Start of Recorded data

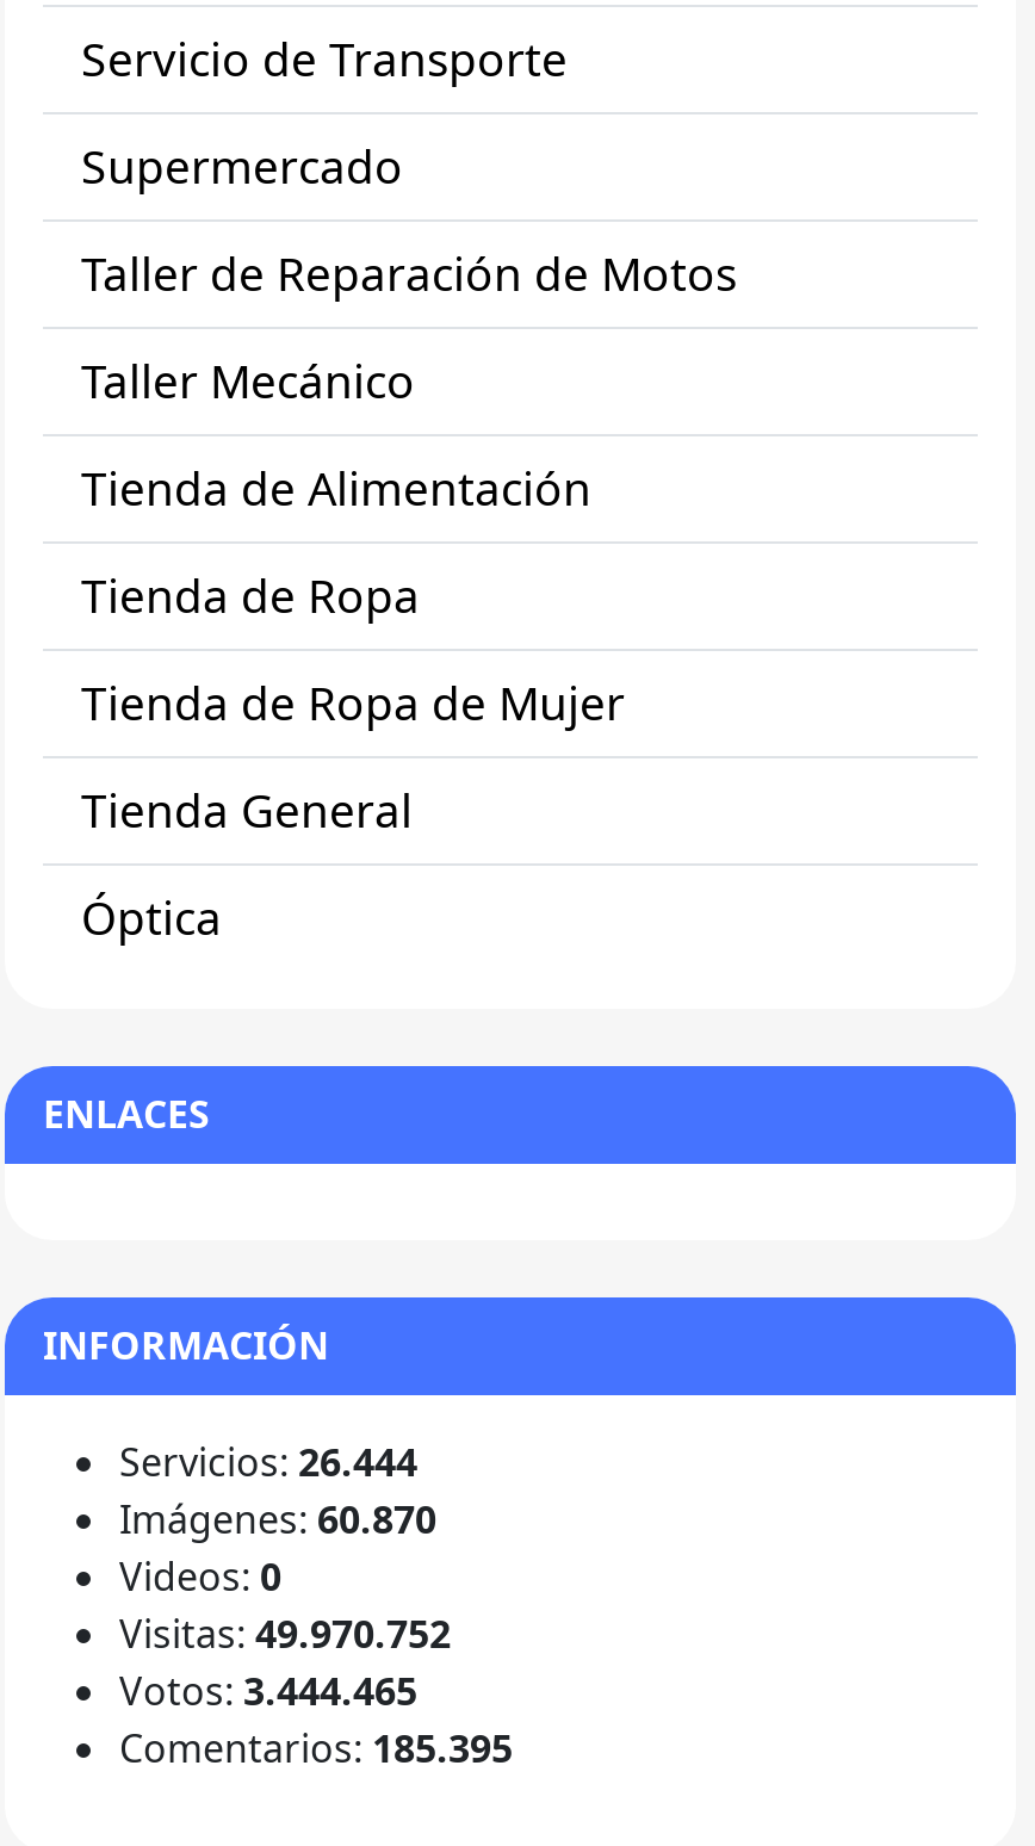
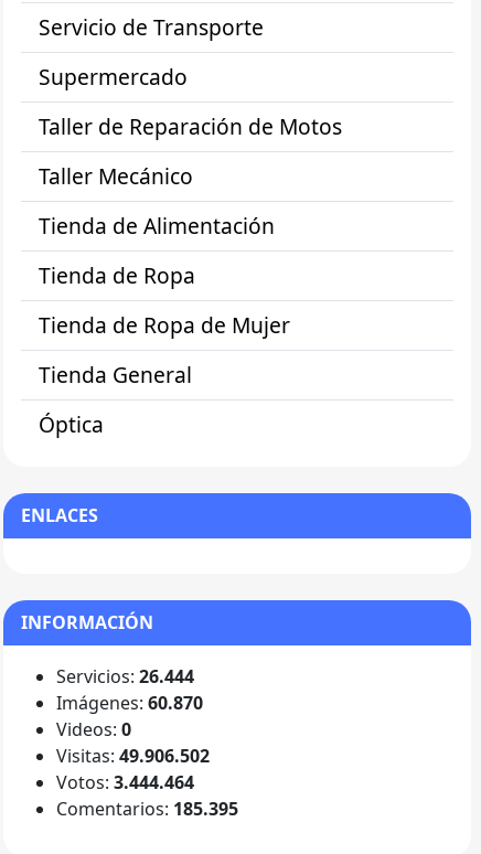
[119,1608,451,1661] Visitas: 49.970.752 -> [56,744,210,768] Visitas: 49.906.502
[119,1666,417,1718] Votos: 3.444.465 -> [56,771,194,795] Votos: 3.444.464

End of Recorded data
Start of Recorded data

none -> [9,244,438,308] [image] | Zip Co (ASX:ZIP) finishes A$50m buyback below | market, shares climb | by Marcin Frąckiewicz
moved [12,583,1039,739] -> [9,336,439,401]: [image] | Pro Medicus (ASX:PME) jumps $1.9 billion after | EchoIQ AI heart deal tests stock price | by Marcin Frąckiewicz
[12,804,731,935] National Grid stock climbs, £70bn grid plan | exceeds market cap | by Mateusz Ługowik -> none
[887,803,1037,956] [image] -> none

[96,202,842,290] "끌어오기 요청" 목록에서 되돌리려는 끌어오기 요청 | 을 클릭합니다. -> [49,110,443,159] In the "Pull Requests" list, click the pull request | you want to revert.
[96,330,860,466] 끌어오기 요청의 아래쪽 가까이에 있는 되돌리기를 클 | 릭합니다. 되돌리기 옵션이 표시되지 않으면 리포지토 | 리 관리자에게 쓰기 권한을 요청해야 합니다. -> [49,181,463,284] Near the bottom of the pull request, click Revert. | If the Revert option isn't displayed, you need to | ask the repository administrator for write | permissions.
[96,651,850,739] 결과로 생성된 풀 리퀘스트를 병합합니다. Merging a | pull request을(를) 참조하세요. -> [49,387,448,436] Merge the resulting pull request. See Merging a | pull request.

End of Recorded data
Start of Recorded data

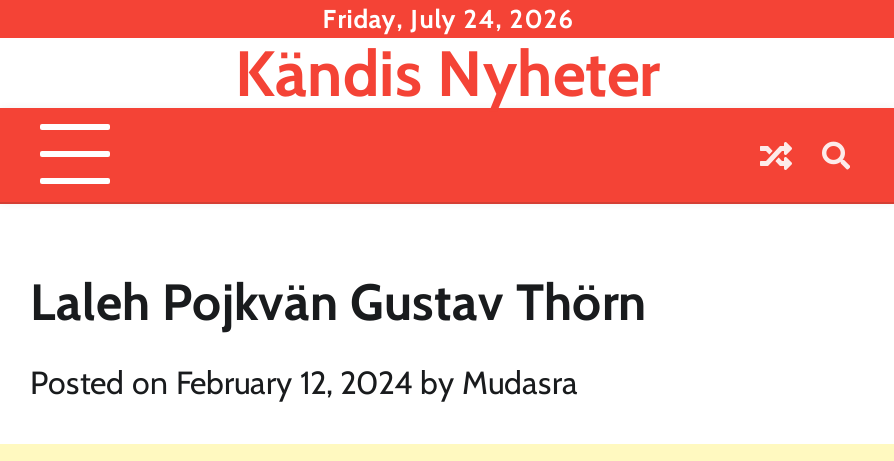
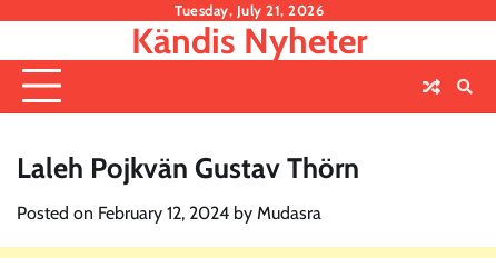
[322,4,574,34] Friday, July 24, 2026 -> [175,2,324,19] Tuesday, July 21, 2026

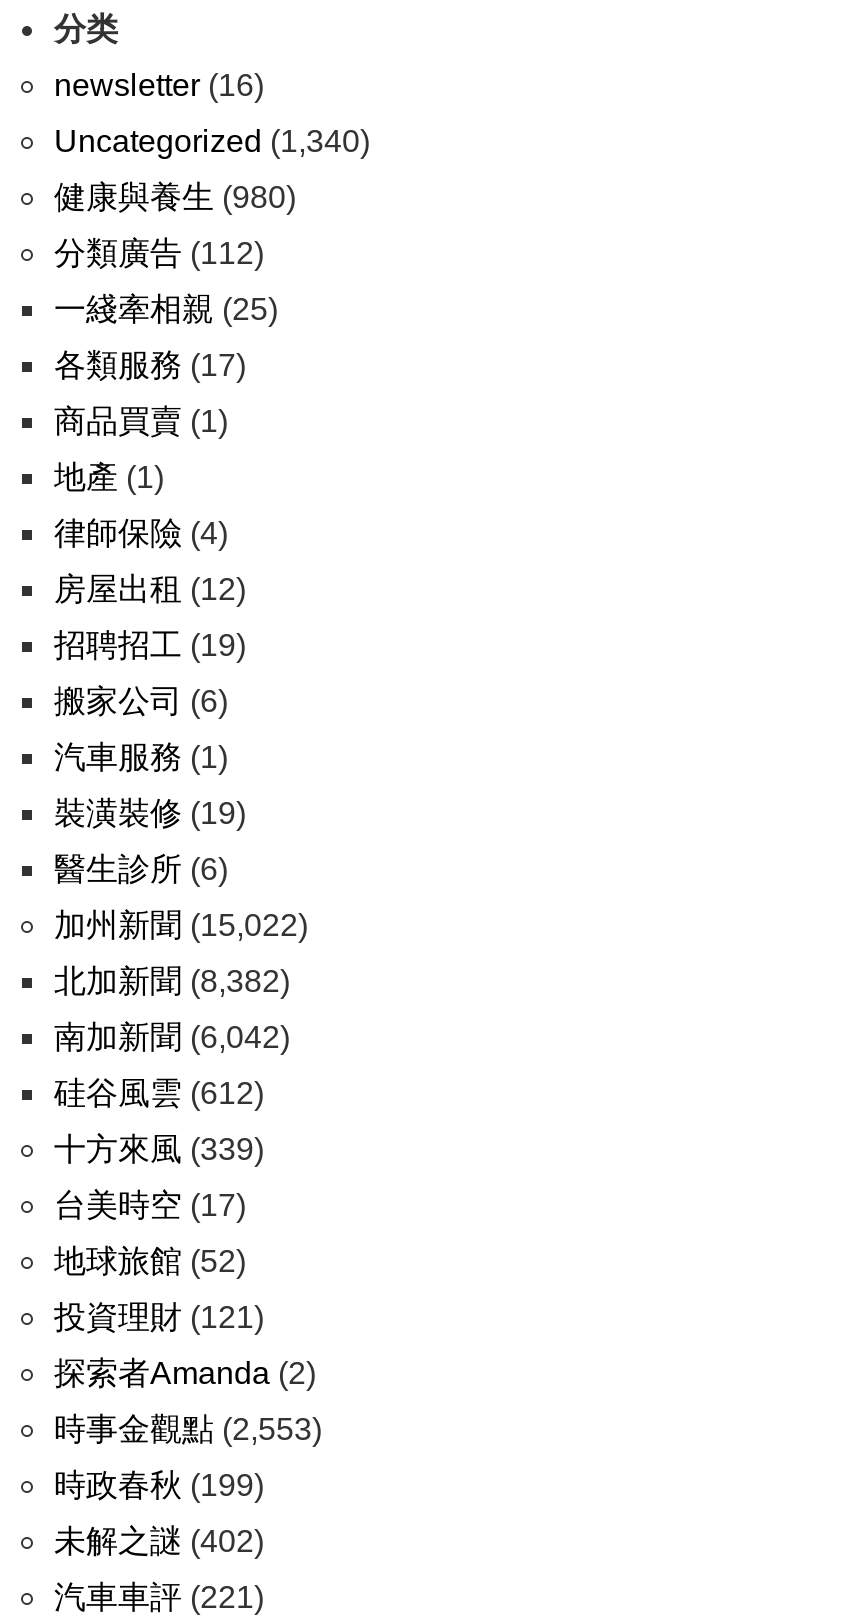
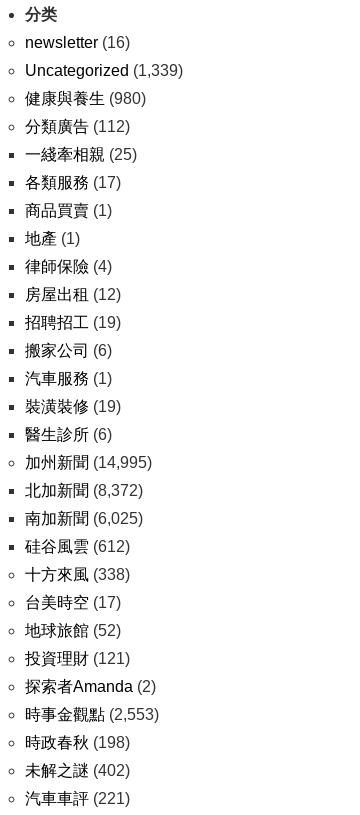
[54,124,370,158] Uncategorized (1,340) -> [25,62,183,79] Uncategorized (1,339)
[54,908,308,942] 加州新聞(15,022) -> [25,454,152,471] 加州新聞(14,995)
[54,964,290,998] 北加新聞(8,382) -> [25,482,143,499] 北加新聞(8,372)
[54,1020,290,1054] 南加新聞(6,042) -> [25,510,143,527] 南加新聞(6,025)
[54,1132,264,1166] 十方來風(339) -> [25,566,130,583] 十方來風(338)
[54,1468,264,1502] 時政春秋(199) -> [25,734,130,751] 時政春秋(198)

End of Recorded data

Task requirements: Working from the data above, extract solely the lines from the one containing "[54,1132,264,1166] 十方來風(339) ->" through the one containing "[54,1468,264,1502] 時政春秋(199) ->", exactly as they appear, both included.

Finished task:
[54,1132,264,1166] 十方來風(339) -> [25,566,130,583] 十方來風(338)
[54,1468,264,1502] 時政春秋(199) -> [25,734,130,751] 時政春秋(198)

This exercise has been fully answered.